## What the task requires
In the material below, count the lines where the word "dining" appears. Nothing but the number, please.

•••••

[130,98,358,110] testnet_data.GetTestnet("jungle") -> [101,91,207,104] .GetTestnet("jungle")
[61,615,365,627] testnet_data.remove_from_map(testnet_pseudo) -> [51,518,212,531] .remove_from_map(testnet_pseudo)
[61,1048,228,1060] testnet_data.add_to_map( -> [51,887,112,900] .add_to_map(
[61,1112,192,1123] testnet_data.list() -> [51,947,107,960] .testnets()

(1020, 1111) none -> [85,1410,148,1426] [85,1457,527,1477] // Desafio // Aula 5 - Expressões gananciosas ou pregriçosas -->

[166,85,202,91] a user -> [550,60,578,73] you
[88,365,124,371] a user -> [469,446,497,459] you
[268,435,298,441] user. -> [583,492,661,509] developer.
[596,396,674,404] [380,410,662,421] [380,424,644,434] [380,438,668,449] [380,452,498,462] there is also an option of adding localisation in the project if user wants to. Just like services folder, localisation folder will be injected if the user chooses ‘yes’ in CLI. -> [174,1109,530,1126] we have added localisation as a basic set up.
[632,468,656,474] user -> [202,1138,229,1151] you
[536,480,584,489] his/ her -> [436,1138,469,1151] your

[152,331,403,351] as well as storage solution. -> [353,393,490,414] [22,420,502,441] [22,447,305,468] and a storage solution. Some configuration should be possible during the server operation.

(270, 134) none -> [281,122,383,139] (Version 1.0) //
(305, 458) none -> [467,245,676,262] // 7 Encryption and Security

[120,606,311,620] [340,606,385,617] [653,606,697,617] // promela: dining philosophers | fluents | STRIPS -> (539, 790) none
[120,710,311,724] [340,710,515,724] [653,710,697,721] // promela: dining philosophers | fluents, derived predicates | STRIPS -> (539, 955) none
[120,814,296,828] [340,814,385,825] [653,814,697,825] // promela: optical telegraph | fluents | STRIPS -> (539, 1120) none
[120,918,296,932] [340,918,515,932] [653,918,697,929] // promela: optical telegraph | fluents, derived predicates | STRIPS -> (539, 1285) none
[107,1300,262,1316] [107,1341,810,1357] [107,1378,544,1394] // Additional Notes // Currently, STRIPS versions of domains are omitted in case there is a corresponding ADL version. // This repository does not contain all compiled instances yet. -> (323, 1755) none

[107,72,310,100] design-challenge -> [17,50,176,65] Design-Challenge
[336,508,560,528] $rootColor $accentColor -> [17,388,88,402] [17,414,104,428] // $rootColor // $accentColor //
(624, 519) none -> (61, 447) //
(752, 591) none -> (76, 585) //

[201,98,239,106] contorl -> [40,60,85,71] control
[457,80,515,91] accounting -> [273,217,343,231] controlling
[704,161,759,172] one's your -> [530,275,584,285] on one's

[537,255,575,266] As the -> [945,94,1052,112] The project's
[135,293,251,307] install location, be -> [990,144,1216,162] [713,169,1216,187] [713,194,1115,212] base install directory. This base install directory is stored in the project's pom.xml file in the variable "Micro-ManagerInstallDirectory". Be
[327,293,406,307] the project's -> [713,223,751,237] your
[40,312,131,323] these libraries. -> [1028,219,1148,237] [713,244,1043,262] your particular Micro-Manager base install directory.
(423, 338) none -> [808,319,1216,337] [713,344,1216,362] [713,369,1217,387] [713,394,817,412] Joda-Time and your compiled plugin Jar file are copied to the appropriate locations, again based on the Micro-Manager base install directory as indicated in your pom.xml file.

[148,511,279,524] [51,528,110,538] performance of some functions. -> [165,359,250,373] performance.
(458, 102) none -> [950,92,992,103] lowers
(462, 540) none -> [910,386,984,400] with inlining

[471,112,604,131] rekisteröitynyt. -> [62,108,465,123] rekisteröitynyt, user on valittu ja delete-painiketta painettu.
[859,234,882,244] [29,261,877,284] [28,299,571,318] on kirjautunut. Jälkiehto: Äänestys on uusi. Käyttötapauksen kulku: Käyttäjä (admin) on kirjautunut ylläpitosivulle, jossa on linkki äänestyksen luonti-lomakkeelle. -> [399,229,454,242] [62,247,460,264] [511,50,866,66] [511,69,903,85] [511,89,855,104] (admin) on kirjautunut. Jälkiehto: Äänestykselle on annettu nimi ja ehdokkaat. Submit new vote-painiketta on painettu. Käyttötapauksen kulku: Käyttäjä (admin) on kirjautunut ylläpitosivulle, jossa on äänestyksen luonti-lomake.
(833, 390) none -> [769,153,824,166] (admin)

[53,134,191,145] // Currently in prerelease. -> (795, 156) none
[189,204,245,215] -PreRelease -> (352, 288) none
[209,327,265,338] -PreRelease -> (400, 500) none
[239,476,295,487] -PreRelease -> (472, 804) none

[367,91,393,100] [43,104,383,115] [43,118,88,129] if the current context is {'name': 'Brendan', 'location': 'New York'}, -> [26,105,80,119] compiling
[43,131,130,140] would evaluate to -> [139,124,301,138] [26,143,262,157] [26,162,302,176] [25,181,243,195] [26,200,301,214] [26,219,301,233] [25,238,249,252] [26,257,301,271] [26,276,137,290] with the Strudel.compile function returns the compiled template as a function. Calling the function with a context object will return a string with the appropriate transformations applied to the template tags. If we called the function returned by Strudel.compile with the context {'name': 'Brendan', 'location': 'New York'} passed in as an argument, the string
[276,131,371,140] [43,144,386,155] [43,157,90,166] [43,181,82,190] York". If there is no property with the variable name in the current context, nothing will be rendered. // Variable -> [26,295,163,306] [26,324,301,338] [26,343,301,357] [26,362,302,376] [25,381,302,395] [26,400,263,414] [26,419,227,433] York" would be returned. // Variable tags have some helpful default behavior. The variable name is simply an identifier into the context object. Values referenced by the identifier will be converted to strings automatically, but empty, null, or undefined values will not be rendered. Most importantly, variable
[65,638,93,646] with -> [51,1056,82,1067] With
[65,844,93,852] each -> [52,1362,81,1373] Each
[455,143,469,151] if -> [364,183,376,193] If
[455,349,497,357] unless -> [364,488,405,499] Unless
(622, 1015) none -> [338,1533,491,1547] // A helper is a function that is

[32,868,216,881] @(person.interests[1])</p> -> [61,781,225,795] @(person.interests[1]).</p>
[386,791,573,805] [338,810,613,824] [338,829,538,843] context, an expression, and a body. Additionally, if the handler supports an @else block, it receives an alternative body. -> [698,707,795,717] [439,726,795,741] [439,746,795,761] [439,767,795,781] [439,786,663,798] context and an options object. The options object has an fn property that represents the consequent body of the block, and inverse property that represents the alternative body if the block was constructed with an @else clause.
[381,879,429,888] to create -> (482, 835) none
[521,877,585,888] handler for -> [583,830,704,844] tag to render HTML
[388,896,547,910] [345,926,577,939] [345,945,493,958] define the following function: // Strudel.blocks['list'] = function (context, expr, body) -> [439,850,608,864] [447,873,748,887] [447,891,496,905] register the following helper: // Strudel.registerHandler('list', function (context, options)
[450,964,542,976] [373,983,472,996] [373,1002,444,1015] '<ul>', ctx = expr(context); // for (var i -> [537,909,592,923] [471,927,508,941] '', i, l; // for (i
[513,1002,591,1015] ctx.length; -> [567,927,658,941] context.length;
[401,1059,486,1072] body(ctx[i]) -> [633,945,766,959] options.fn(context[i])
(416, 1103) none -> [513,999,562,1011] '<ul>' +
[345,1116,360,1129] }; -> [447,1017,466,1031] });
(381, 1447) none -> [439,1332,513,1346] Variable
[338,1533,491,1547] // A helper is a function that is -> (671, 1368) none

•••••

## Response to the exercise
2